* Data extract:

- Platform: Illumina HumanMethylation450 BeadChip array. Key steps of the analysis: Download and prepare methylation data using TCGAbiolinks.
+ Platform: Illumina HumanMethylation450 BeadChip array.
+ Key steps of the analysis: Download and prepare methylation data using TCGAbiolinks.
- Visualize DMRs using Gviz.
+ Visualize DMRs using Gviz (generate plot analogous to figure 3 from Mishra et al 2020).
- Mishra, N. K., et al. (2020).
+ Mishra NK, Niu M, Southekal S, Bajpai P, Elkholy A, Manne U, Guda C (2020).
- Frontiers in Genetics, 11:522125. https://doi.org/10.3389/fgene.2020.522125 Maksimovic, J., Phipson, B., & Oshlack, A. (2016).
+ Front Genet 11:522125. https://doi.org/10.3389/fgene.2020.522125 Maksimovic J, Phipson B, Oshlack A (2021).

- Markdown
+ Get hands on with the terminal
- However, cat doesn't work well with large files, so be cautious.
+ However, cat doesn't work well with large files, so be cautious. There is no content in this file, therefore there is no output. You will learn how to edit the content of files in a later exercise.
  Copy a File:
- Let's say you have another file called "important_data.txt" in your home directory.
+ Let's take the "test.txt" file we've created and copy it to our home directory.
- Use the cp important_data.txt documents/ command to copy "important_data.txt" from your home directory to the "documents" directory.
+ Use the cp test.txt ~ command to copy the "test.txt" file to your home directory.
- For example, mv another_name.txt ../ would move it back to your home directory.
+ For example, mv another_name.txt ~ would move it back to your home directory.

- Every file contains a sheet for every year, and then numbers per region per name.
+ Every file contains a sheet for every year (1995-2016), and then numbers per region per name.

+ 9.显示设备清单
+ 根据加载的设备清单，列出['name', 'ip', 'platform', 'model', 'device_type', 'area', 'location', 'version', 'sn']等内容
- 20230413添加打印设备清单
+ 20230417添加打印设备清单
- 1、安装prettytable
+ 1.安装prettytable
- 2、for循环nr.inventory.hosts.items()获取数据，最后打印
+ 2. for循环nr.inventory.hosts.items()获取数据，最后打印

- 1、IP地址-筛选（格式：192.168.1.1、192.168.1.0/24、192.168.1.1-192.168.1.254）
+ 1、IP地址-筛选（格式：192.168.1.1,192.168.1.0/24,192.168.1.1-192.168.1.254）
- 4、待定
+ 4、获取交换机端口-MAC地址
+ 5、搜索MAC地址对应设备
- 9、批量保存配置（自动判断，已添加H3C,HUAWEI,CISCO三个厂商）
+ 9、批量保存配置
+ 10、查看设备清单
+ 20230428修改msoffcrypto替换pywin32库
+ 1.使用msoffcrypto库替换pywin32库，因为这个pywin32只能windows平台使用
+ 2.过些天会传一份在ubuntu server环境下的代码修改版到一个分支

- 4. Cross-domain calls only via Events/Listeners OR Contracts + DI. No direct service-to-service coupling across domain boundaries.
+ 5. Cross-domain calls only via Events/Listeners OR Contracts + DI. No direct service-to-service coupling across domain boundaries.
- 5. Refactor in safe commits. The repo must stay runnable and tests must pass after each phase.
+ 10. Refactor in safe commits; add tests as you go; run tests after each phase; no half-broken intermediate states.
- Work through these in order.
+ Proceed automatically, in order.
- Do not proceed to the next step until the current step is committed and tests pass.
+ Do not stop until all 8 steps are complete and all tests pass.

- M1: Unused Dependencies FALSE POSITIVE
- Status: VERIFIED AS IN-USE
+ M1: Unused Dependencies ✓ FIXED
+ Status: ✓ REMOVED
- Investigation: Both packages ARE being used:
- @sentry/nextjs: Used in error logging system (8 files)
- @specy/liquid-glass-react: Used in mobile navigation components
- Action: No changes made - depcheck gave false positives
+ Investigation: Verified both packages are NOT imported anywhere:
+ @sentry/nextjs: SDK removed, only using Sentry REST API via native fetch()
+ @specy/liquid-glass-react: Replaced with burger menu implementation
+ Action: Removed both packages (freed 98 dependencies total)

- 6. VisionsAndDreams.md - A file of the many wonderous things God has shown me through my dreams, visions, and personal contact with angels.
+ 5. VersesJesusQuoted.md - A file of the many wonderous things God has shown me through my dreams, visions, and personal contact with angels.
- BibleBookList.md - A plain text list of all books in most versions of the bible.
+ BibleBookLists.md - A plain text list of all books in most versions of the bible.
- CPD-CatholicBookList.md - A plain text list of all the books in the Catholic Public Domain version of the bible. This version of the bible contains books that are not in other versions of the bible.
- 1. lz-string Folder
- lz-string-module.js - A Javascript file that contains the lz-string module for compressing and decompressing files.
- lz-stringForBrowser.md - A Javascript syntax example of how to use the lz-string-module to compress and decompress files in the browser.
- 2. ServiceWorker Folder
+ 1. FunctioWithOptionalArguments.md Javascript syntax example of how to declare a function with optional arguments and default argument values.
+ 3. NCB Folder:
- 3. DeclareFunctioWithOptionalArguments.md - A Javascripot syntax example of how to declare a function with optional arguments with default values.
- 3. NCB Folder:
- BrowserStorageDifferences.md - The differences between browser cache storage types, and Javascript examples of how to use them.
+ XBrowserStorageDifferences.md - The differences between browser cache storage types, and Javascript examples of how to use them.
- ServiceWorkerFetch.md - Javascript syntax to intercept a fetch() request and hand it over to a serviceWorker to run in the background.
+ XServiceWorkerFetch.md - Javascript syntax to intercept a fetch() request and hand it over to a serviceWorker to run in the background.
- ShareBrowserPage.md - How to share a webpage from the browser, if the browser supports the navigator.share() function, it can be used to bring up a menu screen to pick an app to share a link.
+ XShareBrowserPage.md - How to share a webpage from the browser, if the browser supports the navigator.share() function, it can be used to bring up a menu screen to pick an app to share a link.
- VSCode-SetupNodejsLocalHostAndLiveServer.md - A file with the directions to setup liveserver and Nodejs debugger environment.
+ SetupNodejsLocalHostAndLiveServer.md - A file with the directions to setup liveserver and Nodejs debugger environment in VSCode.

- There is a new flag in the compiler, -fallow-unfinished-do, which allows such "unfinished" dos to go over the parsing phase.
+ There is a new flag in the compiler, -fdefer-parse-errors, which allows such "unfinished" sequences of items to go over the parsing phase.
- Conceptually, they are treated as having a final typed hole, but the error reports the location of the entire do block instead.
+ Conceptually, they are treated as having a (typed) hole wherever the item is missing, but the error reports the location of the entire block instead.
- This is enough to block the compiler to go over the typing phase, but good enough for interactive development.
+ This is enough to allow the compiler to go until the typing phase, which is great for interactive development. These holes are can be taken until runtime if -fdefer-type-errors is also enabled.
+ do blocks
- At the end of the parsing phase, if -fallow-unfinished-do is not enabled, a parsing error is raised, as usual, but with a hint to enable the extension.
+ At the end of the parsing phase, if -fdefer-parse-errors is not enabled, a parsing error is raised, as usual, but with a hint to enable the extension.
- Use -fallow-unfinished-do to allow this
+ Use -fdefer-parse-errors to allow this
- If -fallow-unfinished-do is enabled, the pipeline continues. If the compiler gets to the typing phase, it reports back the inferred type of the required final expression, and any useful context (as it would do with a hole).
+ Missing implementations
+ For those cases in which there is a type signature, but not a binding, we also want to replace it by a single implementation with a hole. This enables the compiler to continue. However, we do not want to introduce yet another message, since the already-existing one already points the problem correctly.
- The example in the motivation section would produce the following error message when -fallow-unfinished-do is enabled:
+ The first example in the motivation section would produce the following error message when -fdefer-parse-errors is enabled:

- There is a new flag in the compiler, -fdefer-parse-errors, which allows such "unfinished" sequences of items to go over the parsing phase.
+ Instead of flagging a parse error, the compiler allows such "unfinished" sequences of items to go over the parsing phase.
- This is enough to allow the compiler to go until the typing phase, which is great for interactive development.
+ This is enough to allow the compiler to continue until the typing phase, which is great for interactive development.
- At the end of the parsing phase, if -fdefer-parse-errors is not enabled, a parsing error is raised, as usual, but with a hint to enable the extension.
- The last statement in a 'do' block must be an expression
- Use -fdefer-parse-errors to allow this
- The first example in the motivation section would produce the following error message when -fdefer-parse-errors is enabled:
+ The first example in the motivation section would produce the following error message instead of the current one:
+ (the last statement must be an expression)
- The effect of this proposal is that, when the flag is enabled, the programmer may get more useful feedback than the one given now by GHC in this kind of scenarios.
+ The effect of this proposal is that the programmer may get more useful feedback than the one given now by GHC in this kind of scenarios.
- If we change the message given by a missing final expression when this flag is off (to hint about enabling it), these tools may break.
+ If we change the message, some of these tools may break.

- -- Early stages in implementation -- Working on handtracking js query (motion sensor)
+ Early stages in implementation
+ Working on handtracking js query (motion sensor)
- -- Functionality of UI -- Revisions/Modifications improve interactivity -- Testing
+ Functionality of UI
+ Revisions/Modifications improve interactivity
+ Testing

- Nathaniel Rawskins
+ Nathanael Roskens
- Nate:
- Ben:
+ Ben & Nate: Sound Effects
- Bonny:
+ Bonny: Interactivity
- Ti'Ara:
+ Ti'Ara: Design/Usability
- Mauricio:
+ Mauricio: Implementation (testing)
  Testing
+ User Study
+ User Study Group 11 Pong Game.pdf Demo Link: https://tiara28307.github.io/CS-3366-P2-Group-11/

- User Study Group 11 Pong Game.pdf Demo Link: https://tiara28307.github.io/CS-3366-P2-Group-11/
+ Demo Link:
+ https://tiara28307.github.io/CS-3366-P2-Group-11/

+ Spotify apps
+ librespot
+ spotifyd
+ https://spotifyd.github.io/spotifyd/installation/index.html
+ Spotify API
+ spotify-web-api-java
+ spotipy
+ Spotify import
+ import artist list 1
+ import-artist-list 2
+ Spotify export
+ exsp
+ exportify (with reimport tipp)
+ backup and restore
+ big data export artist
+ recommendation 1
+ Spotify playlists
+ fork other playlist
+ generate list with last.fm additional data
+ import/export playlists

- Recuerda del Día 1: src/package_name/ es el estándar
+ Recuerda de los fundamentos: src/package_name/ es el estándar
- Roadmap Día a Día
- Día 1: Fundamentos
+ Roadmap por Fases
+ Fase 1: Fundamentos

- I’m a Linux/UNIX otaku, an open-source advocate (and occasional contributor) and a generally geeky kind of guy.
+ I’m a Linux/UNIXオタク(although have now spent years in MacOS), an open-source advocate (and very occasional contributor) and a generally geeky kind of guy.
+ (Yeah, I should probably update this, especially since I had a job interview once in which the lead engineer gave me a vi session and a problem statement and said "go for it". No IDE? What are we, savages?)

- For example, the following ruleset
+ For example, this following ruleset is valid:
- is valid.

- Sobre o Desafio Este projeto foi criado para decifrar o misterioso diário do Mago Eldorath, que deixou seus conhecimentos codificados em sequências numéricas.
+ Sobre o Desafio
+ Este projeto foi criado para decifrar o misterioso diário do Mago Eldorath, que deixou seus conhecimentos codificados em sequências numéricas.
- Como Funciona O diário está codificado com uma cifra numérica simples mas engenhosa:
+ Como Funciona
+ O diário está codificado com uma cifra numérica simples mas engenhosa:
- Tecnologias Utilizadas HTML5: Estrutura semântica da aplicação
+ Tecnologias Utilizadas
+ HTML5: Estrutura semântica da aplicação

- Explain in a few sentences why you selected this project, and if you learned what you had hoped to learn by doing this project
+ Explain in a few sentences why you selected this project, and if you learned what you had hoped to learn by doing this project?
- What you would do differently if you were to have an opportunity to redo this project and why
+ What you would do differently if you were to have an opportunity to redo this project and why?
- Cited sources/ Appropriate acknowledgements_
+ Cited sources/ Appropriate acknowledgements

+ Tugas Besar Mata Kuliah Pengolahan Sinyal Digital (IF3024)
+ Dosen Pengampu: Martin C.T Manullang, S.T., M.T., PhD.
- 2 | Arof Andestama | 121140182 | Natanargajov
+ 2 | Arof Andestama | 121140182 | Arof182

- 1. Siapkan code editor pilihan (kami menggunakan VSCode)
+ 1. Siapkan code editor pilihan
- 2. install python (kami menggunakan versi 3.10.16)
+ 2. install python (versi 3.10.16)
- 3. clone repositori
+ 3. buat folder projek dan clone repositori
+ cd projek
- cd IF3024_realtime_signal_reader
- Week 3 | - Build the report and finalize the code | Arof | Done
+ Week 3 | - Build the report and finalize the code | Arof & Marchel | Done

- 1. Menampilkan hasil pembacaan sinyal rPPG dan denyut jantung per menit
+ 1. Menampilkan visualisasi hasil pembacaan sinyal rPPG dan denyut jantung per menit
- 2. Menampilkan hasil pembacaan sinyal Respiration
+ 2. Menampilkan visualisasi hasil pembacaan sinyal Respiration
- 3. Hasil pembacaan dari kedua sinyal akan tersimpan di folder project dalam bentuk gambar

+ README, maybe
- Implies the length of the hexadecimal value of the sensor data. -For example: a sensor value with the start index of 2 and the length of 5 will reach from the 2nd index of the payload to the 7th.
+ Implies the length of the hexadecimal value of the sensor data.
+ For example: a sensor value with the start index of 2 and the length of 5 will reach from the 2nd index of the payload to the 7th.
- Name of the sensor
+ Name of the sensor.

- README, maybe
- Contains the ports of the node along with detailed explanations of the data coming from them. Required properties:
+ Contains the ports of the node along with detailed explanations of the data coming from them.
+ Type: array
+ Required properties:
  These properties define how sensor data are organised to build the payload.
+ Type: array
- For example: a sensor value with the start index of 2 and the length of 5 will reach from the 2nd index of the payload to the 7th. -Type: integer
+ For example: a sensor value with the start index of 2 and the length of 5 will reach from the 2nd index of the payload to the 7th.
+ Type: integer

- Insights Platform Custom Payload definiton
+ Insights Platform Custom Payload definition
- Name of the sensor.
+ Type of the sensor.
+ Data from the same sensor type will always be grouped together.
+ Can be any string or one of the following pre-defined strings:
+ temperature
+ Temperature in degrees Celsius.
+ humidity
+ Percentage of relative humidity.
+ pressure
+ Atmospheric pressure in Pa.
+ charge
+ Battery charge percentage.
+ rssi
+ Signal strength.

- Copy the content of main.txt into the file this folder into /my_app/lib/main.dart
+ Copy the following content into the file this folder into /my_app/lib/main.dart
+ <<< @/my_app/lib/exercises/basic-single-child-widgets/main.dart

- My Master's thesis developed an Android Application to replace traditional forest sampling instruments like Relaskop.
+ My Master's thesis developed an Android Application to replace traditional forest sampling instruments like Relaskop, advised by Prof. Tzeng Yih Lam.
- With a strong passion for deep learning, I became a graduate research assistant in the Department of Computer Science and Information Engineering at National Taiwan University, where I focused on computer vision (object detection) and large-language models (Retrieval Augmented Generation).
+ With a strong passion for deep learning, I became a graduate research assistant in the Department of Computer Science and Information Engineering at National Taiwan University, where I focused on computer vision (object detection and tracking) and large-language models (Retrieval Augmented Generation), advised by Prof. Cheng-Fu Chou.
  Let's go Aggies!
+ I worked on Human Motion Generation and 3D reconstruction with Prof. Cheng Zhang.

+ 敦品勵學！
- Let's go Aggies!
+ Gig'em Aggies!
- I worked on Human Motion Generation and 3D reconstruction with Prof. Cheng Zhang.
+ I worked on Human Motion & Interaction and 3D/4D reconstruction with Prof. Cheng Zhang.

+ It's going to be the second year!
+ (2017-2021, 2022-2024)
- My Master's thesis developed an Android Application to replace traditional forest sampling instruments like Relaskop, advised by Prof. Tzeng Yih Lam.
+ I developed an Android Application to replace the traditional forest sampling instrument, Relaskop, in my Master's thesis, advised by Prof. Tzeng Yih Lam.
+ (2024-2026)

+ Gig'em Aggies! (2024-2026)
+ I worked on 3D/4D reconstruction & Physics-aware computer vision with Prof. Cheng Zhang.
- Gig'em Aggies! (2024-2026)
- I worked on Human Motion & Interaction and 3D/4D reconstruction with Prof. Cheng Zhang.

* What is expected: Which lines hold the string "Pong"? Copy all of them from the data above.

* Task response:
+ User Study Group 11 Pong Game.pdf Demo Link: https://tiara28307.github.io/CS-3366-P2-Group-11/
- User Study Group 11 Pong Game.pdf Demo Link: https://tiara28307.github.io/CS-3366-P2-Group-11/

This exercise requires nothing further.